Comment décririez-vous la situation de l’Église catholique dans votre pays ?

Eh bien l’Église grandit à nouveau ! Pourtant dès 1945, le parti communiste a persécuté toutes les confessions religieuses. En 1967, la religion a été officiellement abolie. Les Églises ont été détruites ou transformées en salles de sport, voire en magasins. Entre 1991 et 1994, certains prêtres âgés ayant survécu à la torture ont visité de nombreux villages, proposant le baptême… mais sans aucun catéchisme. Toute une génération est passée à côté de la religion. 
Nos églises sont fréquentées par des personnes âgées, des enfants et des adolescents, mais personne d’âge moyen. Dans la rue, vous pourrez toujours trouver des adultes qui prétendent être catholiques mais beaucoup ont embrassé la foi pour des raisons sociales. Dans l’ensemble, la vie spirituelle et ecclésiale en est encore au stade du bourgeonnement. L’Église est en grande partie « cléricale », avec une faible participation, voire pas de participation des laïcs car ils n’ont pas été formés. Mais heureusement, au cours des 20 dernières années, le travail pastoral a été formidable. Grâce à l’intervention personnelle de Saint Jean-Paul II, beaucoup de congrégations et de nouveaux mouvements sont arrivés en Albanie et le nombre de vocations sacerdotales augmente.

Quels sont les espoirs et les attentes du peuple albanais envers l’Église catholique ?

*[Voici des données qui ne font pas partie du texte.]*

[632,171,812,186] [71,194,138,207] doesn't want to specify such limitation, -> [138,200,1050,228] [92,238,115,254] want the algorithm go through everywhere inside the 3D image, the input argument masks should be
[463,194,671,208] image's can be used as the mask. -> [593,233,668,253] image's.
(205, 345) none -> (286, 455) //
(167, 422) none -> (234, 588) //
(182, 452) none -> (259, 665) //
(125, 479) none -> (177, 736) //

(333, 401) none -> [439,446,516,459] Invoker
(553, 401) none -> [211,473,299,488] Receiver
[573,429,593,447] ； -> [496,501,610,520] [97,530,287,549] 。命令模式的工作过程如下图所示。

L’activité catholique est particulièrement forte dans les domaines de la santé et de l’éducation : écoles, hôpitaux… mais le peuple ne considère plus uniquement l’Église comme un grand organisme de bienfaisance. Elle est devenue, à leurs yeux, la protectrice de la dignité humaine et des droits de l’Homme.

En Albanie, comment se positionne l’Église catholique face aux autres religions ?

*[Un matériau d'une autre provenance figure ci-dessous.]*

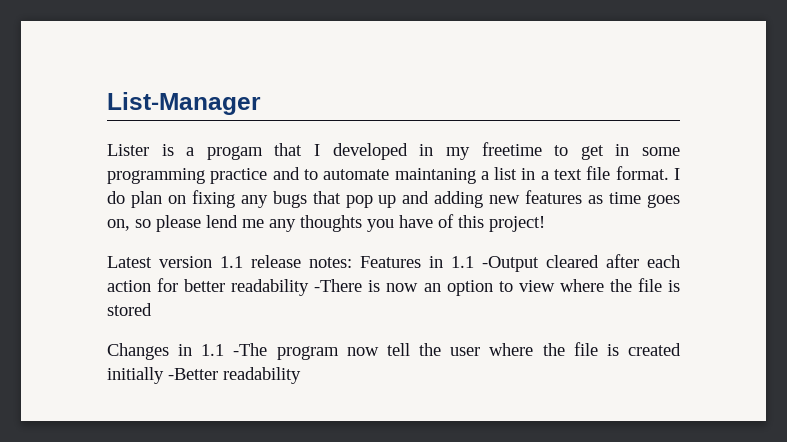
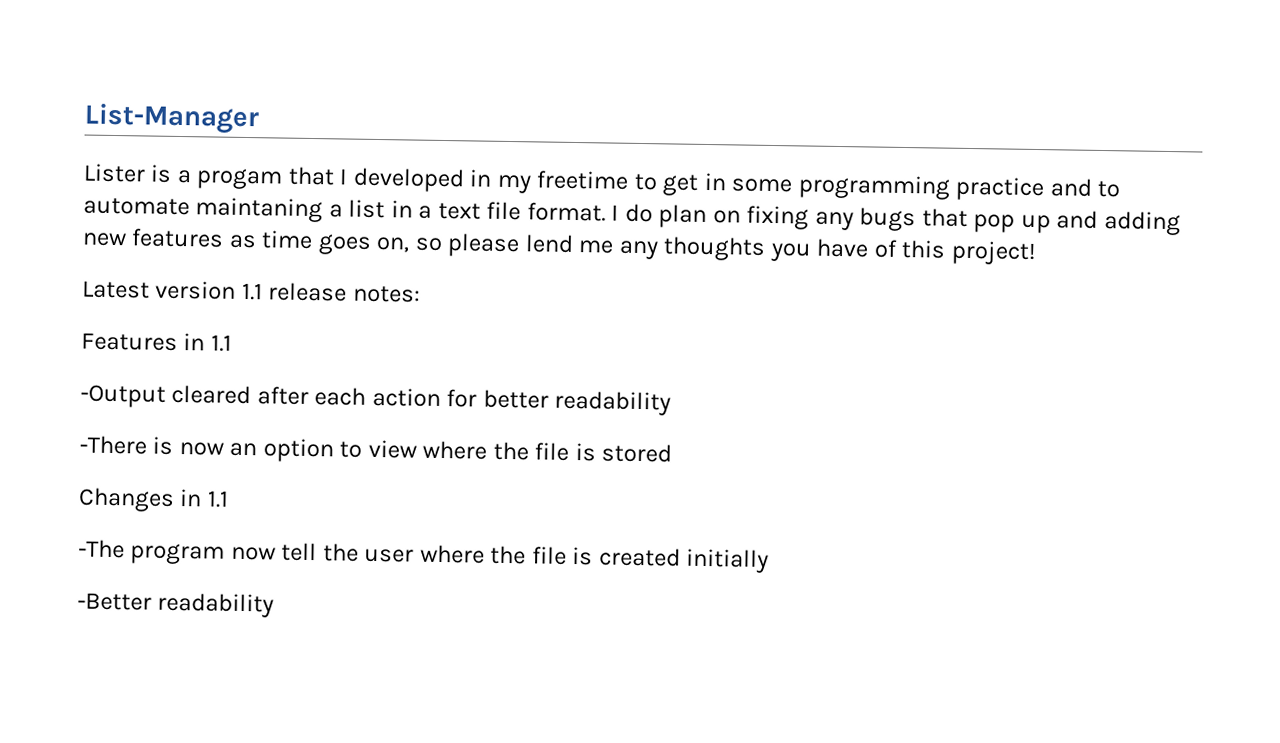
(352, 262) none -> (421, 294) //
(474, 262) none -> (232, 343) //
(310, 287) none -> (672, 403) //
(225, 350) none -> (229, 499) //
(164, 375) none -> (770, 560) //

La majorité des Albanais (environ 65-70 %) sont traditionnellement musulmans. Une minorité catholique vit dans le nord et une minorité orthodoxe, dans le sud. En règle générale, les religions vivent très bien ensemble. Véritable amitié ou simple bon sens ? Je ne sais pas. Ce qui est sûr, c’est que l’Albanie n’est pas fanatique. Je suis personnellement très impliqué dans le dialogue catholique-orthodoxe et peux témoigner de la chaleureuse amitié entre les deux confessions dans le pays. Nous avons des réunions régulières avec les professeurs et les étudiants de l’Académie orthodoxe de Durres. Nous avons également commencé des rencontres entre chrétiens évangéliques et musulmans.

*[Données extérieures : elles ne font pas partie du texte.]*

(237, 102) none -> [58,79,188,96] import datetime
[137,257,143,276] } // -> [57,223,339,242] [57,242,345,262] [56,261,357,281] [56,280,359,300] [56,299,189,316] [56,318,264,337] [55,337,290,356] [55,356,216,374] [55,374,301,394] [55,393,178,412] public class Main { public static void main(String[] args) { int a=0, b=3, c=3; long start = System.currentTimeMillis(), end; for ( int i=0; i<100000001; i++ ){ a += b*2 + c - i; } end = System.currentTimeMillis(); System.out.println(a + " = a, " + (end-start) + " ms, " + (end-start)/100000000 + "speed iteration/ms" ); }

Quels sont, à votre avis, les principaux défis pour le pays ?

L’éducation, la corruption, le laïcisme et l’intégrisme islamique. Il faut proposer un modèle positif de la famille car les jeunes se perdent, englués dans les tentations contemporaines de l’hédonisme, du matérialisme et de l’individualisme. Un vrai renouveau de l’éducation est nécessaire.

Et les défis de l’église catholique en Albanie?

Comme le souligne le Pape François, l’Église doit concentrer ses efforts sur l’Évangile, la dignité de l’homme, donnée par Dieu et l’annonce magnifique de la victoire sur la mort. Nous pourrons améliorer la vie chrétienne en Albanie en redécouvrant de l’objectif principal de l’Église : évangéliser, transmettre la Bonne Nouvelle de Jésus Christ, l’Homme Nouveau qui révèle la véritable identité de tous les êtres humains. Nous sommes fils et filles de Dieu, appelés à vivre dans l’amour inconditionnel et destinés à la vie et la joie éternelles.

Quels sont les principaux besoins de l’Église ?

Tout ce qui contribue à l’évangélisation et à l’éducation chrétienne, au développement d’une formation solide, fondée sur la doctrine biblique.


Don Carlo Lorenzo Rossetti, prêtre Fidei donum du diocèse de Rome, réside en Albanie depuis 2003. Curé de Balldre-Gocaj-Kakarriq (Lezhe), il dirige le séminaire missionnaire « Redemptoris Mater » à Shkodër.